When we do not understand this, see what happens! We select our favorite fruit and emphasize it to a fault. Example, I am faithful so I take it to the extreme, never lighten up, or celebrate. Life is far too serious. We must bear down!
Another Christian focuses on joy and strives to be the life of the party, sports a wide grin, and sings all the time.
And in the same fellowship we eye each other warily— dour, stern, faithful me glaring at merry, smiling, don’t-take-anything-too-seriously him.
Actually it is easy to concentrate on the character that comes easily to me and skip the rest. Then I can look down my nose at others who don’t measure up to my standards of “excellence.”
Faithfulness comes easily to my particular temperament. And for several years I’ve been brewing over a friend that has so little of it. And just when I was about to say something to my faithless friend, I saw him do an act of kindness to another Christian that I myself would never have done.

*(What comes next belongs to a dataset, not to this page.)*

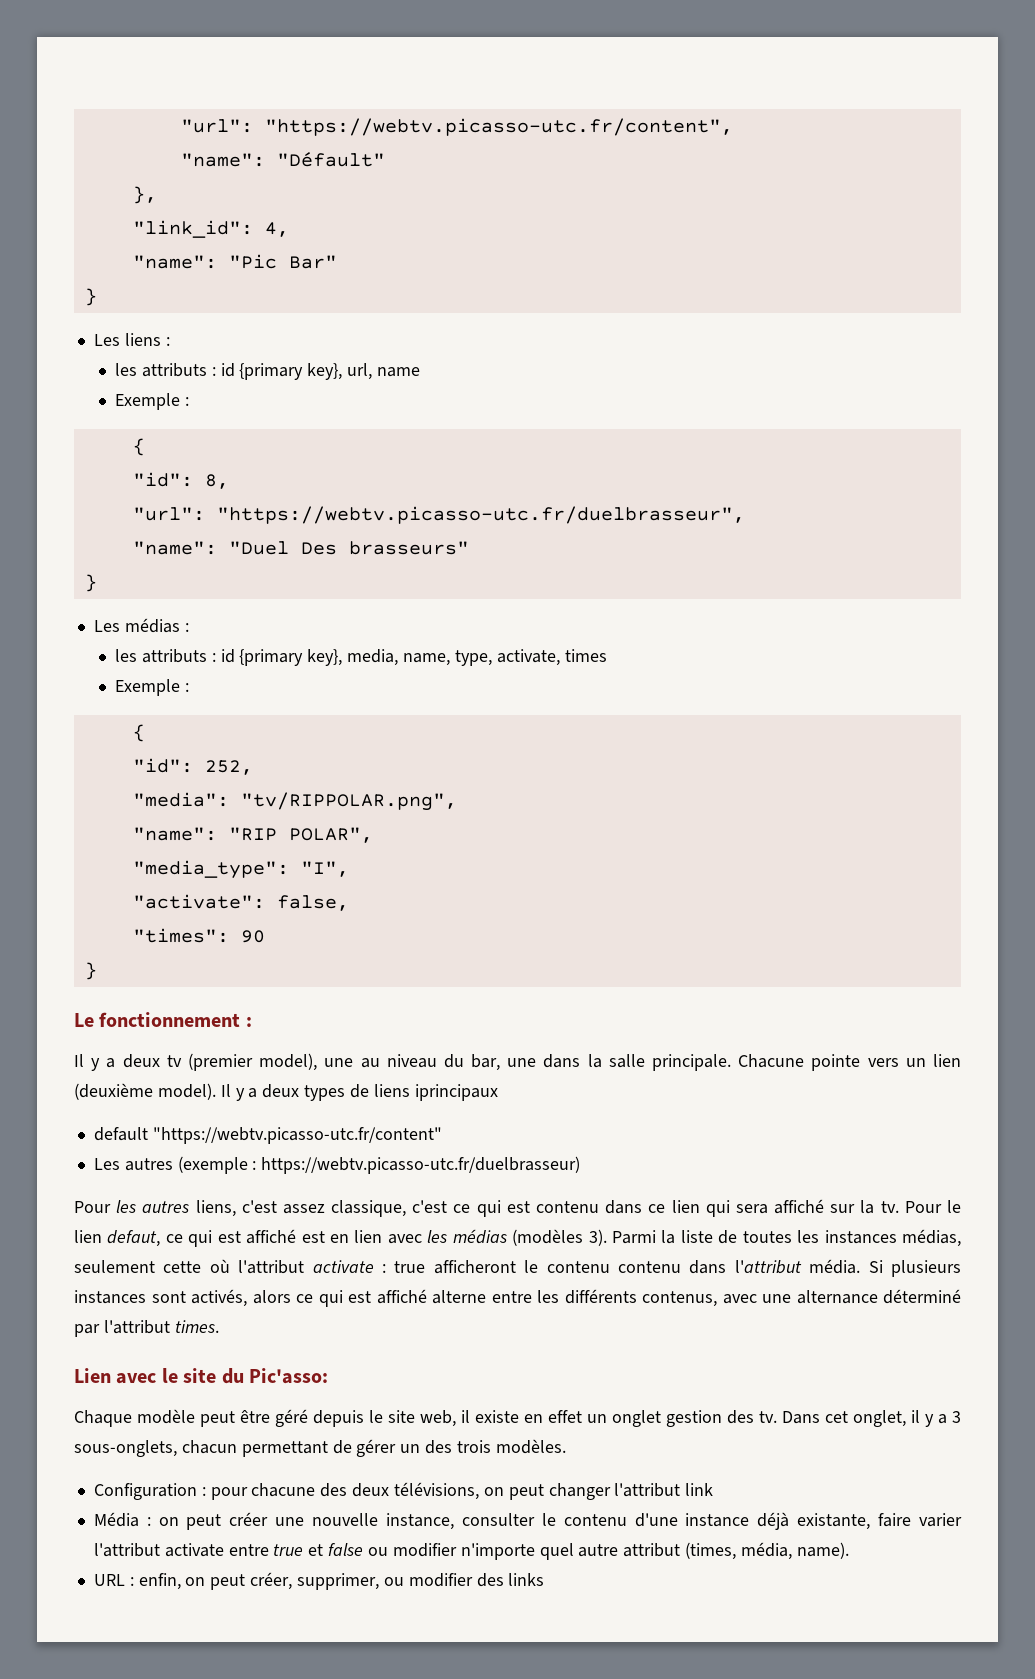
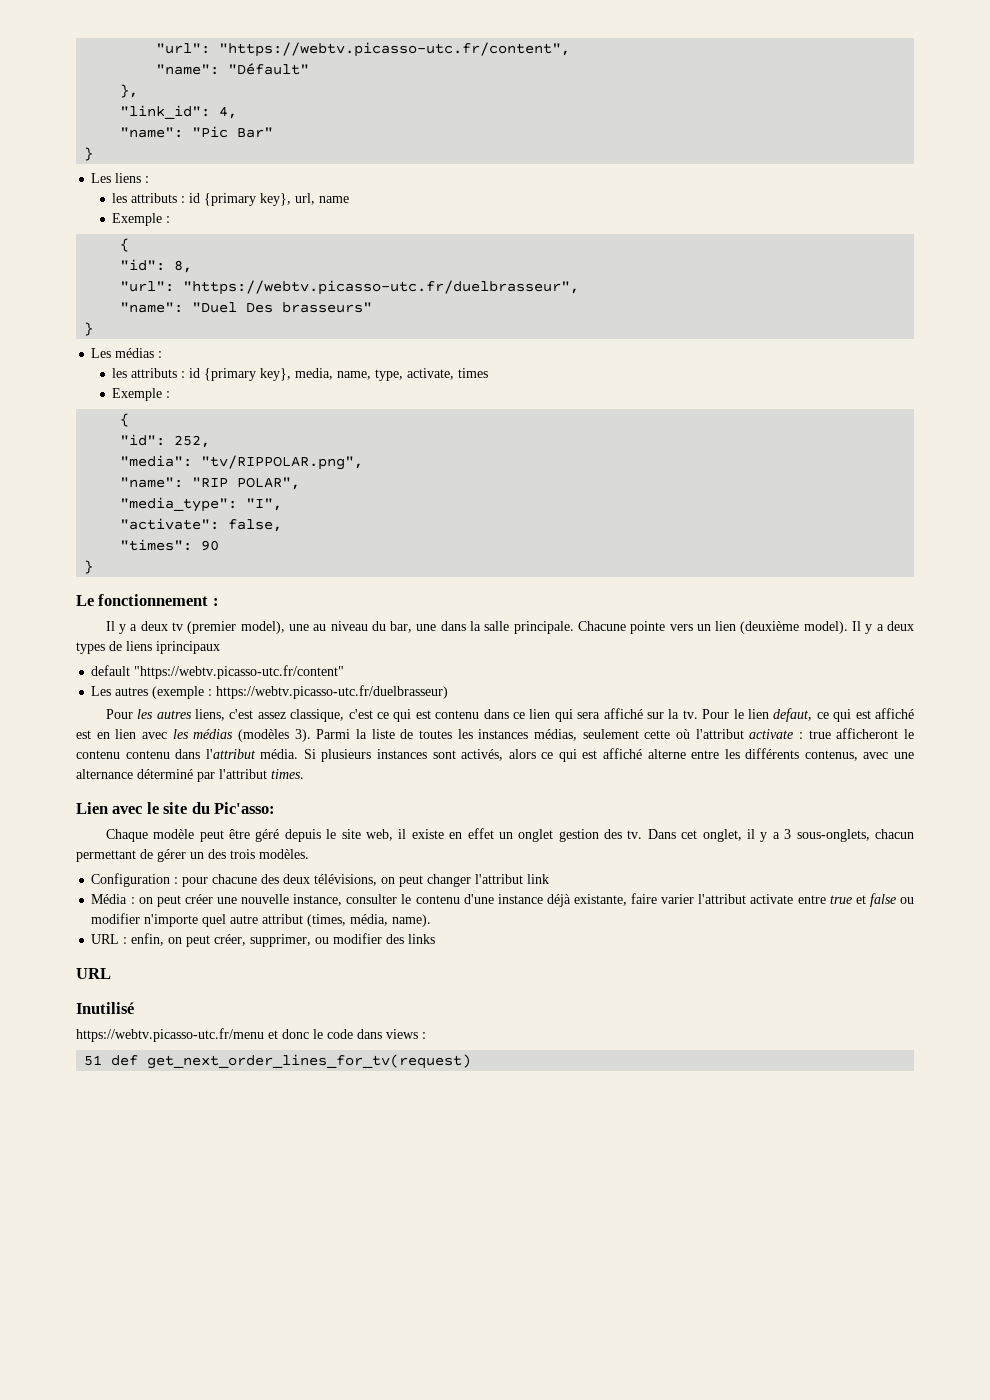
  URL : enfin, on peut créer, supprimer, ou modifier des links
+ URL
+ Inutilisé
+ https://webtv.picasso-utc.fr/menu et donc le code dans views :
+ 51 def get_next_order_lines_for_tv(request)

And it suddenly occurred to me that though I may be way ahead of him in faithfulness, he is way out ahead of me in kindness.

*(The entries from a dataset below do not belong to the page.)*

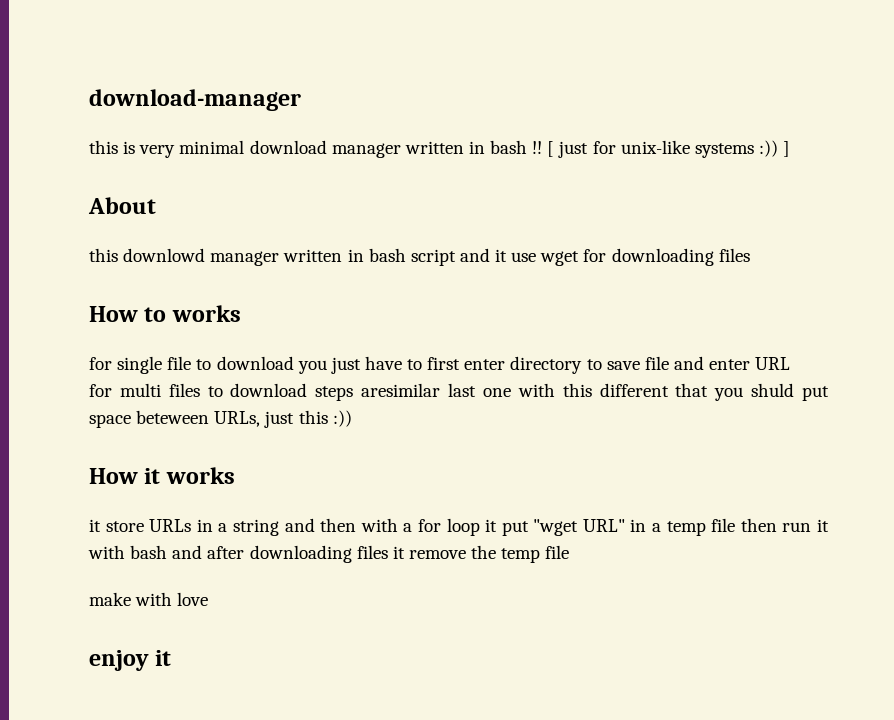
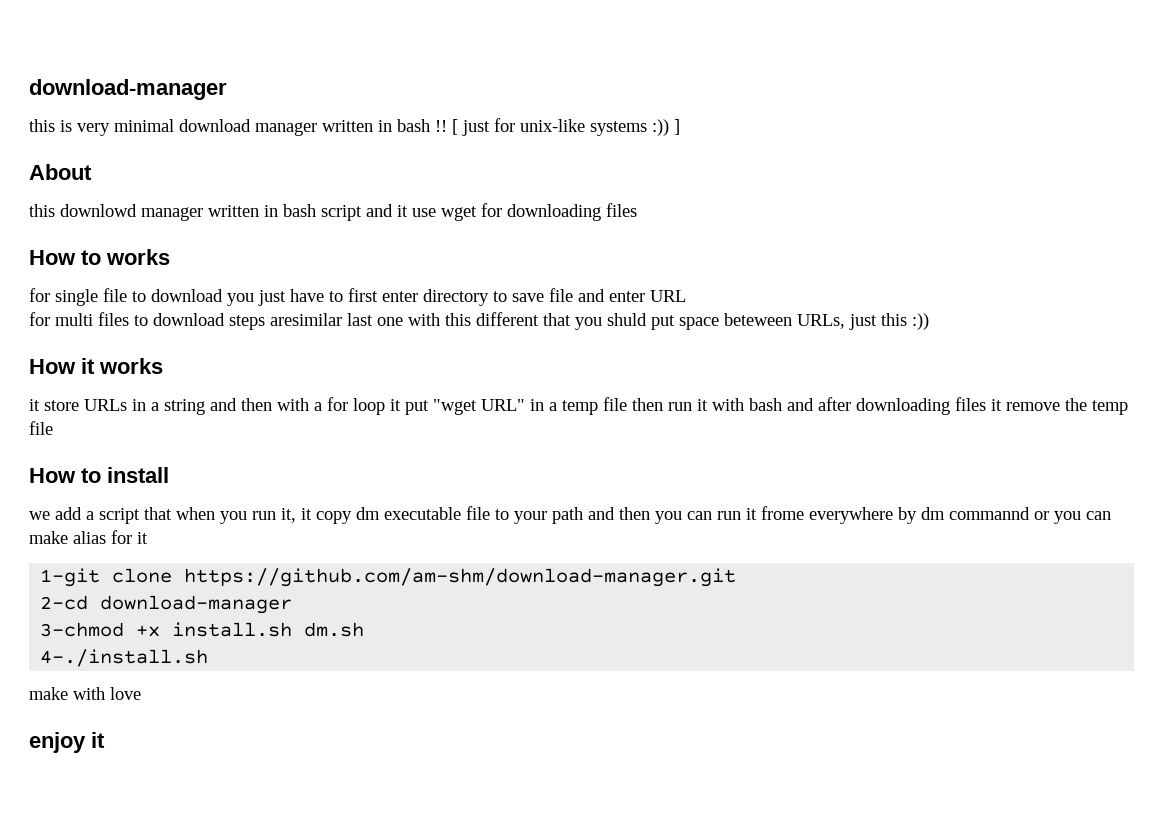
+ How to install
+ we add a script that when you run it, it copy dm executable file to your path and then you can run it frome everywhere by dm commannd or you can make alias for it
+ 1-git clone https://github.com/am-shm/download-manager.git
+ 2-cd download-manager
+ 3-chmod +x install.sh dm.sh
+ 4-./install.sh

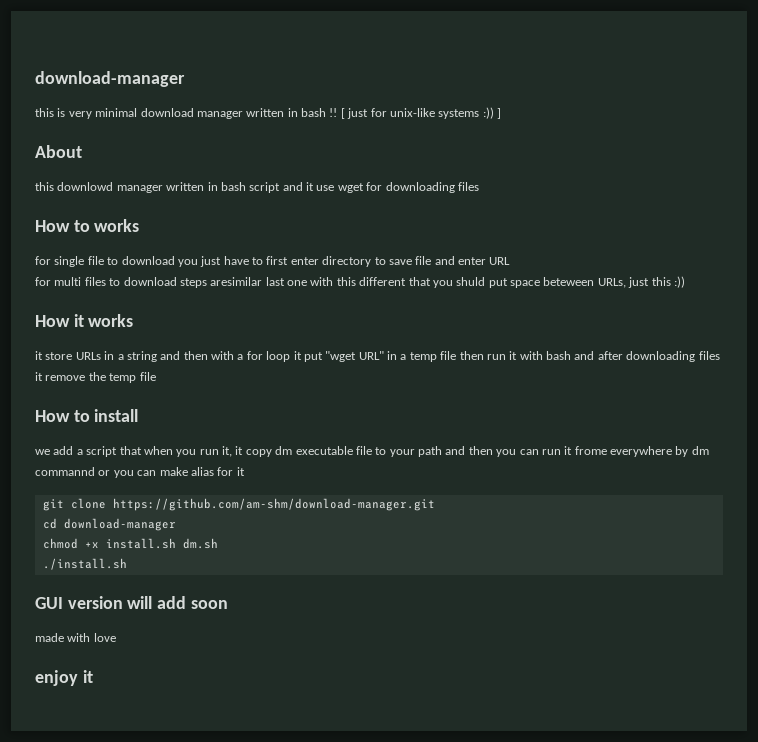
- 1-git clone https://github.com/am-shm/download-manager.git
+ git clone https://github.com/am-shm/download-manager.git
- 2-cd download-manager
- 3-chmod +x install.sh dm.sh
+ cd download-manager
+ chmod +x install.sh dm.sh
- 4-./install.sh
- make with love
+ ./install.sh
+ GUI version will add soon
+ made with love

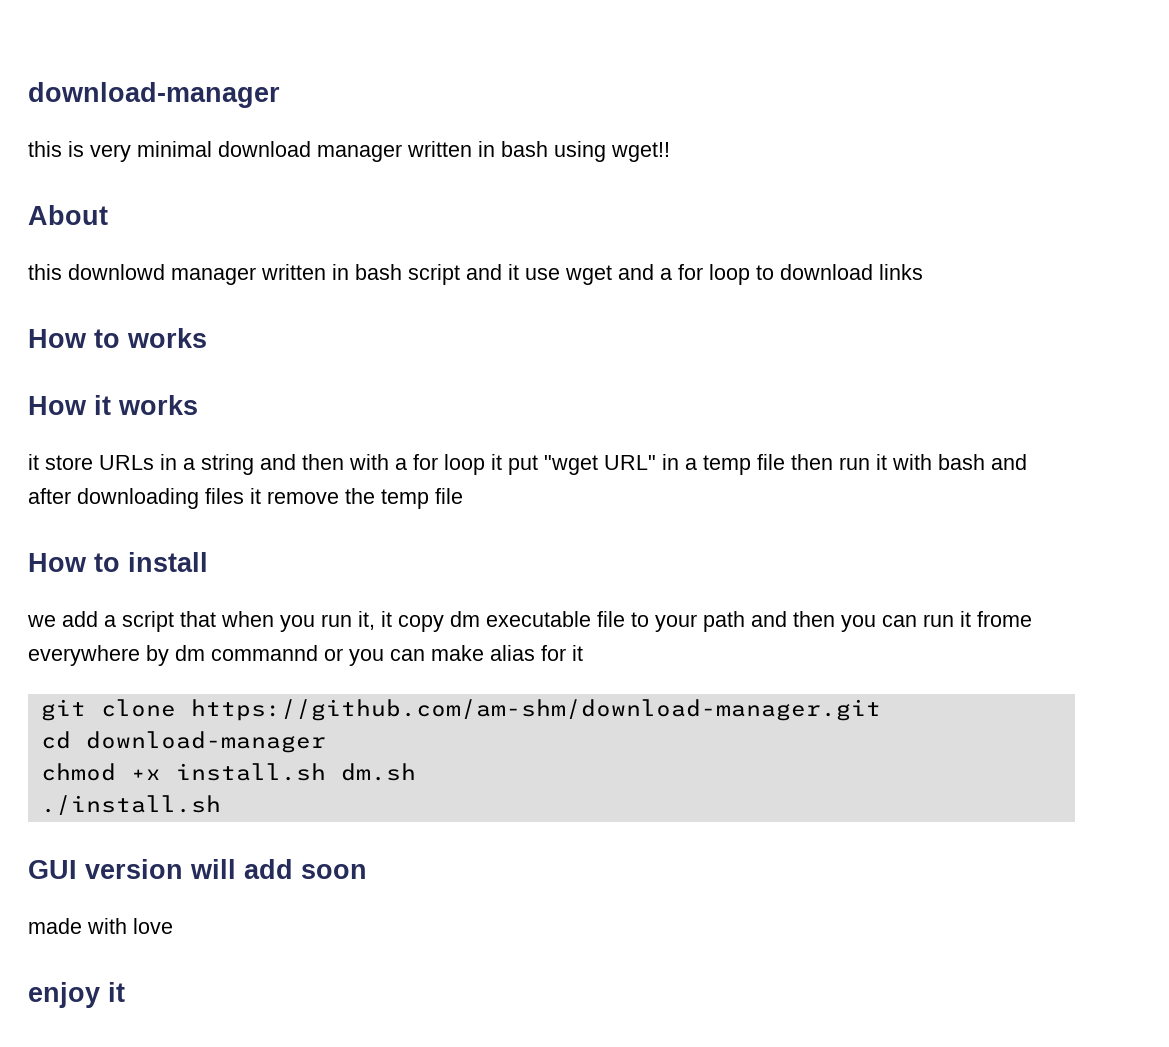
- this is very minimal download manager written in bash !! [ just for unix-like systems :)) ]
+ this is very minimal download manager written in bash using wget!!
- this downlowd manager written in bash script and it use wget for downloading files
+ this downlowd manager written in bash script and it use wget and a for loop to download links
  How to works
- for single file to download you just have to first enter directory to save file and enter URL
- for multi files to download steps aresimilar last one with this different that you shuld put space beteween URLs, just this :))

It is troubling, but true, that our growth in character is often uneven. I can be joyous but not gentle, loving but out of control, or self-controlled but impatient. And it is not good focusing on one or two of our favorite fruits of the spirit and releasing ourselves form any obligation to develop the remainder. The word “fruit” takes away our chance to be picky by making the character of God in our lives a package deal.
Conclusion
Four abiding principles from Galatians 5:22-23: there is a connection between belief and behavior. There is a connection between root and fruit. What one is is more important than what one can do. And God’s character grows in our lives as a process.
Have you invited Jesus Christ to be your Savior and allowed His spirit to come inside you? Does Jesus stick out of your life?
Now for some hard, soul-searching questions. Do your beliefs match your behavior? Are you concentrating on how you look and what you can do, or on what you are? Is it your daily ambition to walk in God’s spirit or in the flesh? Is love, joy, peace, patience, kindness, goodness, faithfulness, gentleness, and self-control a fitting description of your life?